> _Goal of the exercise_
Repeat exactly the lines below that lie between the line with "color: #b9432a;" and the line with "border: 1px solid #f0cf5d;", counting both of those lines as part of the answer.

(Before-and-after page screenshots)
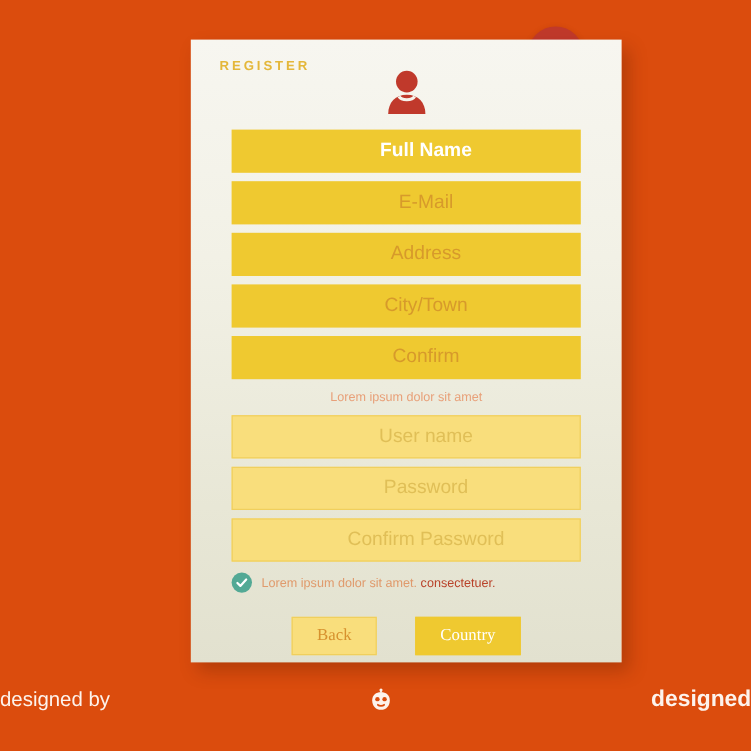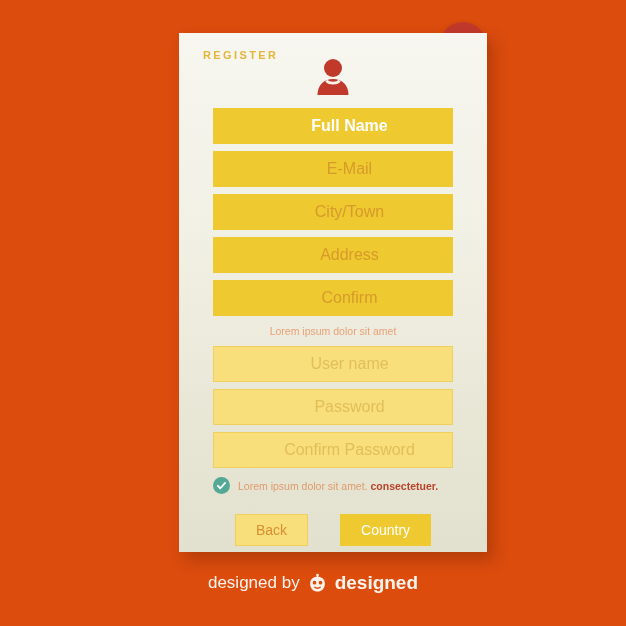--- a/index.html
+++ b/index.html
@@ -13,26 +13,25 @@
     font-family: "Liberation Sans", sans-serif;
     overflow: hidden;
     position: relative;
   }
 
   
   #register-card {
     position: absolute;
     left: 159px;
     top: 33px;
-    width: 308px;
+    width: 359px;
     height: 519px;
     background: linear-gradient(to bottom, #f7f6f0 0%, #f2f1e6 35%, #e8e7d6 75%, #e2e1cf 100%);
     box-shadow: 6px 8px 14px rgba(90, 25, 0, 0.30);
     box-sizing: border-box;
-    margin-left: 20px;
   }
 
   
   .card-header {
     position: relative;
     height: 75px;
   }
   #register-title {
     position: absolute;
     left: 24px;
@@ -127,57 +126,58 @@
     flex: 0 0 auto;
     margin-right: 8px;
     cursor: pointer;
   }
   #terms-text {
     font-size: 10.5px;
     color: #e09a6c;
   }
   #terms-text b {
     color: #b9432a;
-    font-weight: bold;
+    font-weight: normal;
   }
 
   
   #button-row {
     display: flex;
     justify-content: center;
     gap: 32px;
     margin-top: 20px;
   }
   .btn {
     font-size: 14px;
     padding: 7px 20px;
     cursor: pointer;
     user-select: none;
     box-sizing: border-box;
+    font-family: Liberation Serif, serif;
   }
   #back-button {
     background: #f9de7c;
     border: 1px solid #f0cf5d;
     color: #d7912e;
   }
   #submit-button {
     background: #efc930;
     border: 1px solid #efc930;
     color: #ffffff;
   }
 
   
   #footer-credit {
     position: absolute;
     left: 0;
     right: 0;
     top: 572px;
     display: flex;
     align-items: center;
-    justify-content: center;
+    justify-content: space-between;
     gap: 7px;
     color: #fdf3ec;
     font-size: 17px;
   }
   #freepik-logo-icon {
     width: 21px;
     height: 21px;
   }
   #freepik-wordmark {
     font-weight: bold;
@@ -203,24 +203,24 @@
   </div>
 
   <div class="field-group">
     <div class="field primary filled">
       <span>Full Name</span>
     </div>
     <div class="field primary">
       <span>E-Mail</span>
     </div>
     <div class="field primary">
+      <span>Address</span>
+    </div>
+    <div class="field primary">
       <span>City/Town</span>
-    </div>
-    <div class="field primary">
-      <span>Address</span>
     </div>
     <div class="field primary">
       <span>Confirm</span>
     </div>
   </div>
 
   <div id="section-note">Lorem ipsum dolor sit amet</div>
 
   <div class="field-group">
     <div class="field secondary">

> _Answer to this problem_
     color: #b9432a;
-    font-weight: bold;
+    font-weight: normal;
   }
 
   
   #button-row {
     display: flex;
     justify-content: center;
     gap: 32px;
     margin-top: 20px;
   }
   .btn {
     font-size: 14px;
     padding: 7px 20px;
     cursor: pointer;
     user-select: none;
     box-sizing: border-box;
+    font-family: Liberation Serif, serif;
   }
   #back-button {
     background: #f9de7c;
     border: 1px solid #f0cf5d;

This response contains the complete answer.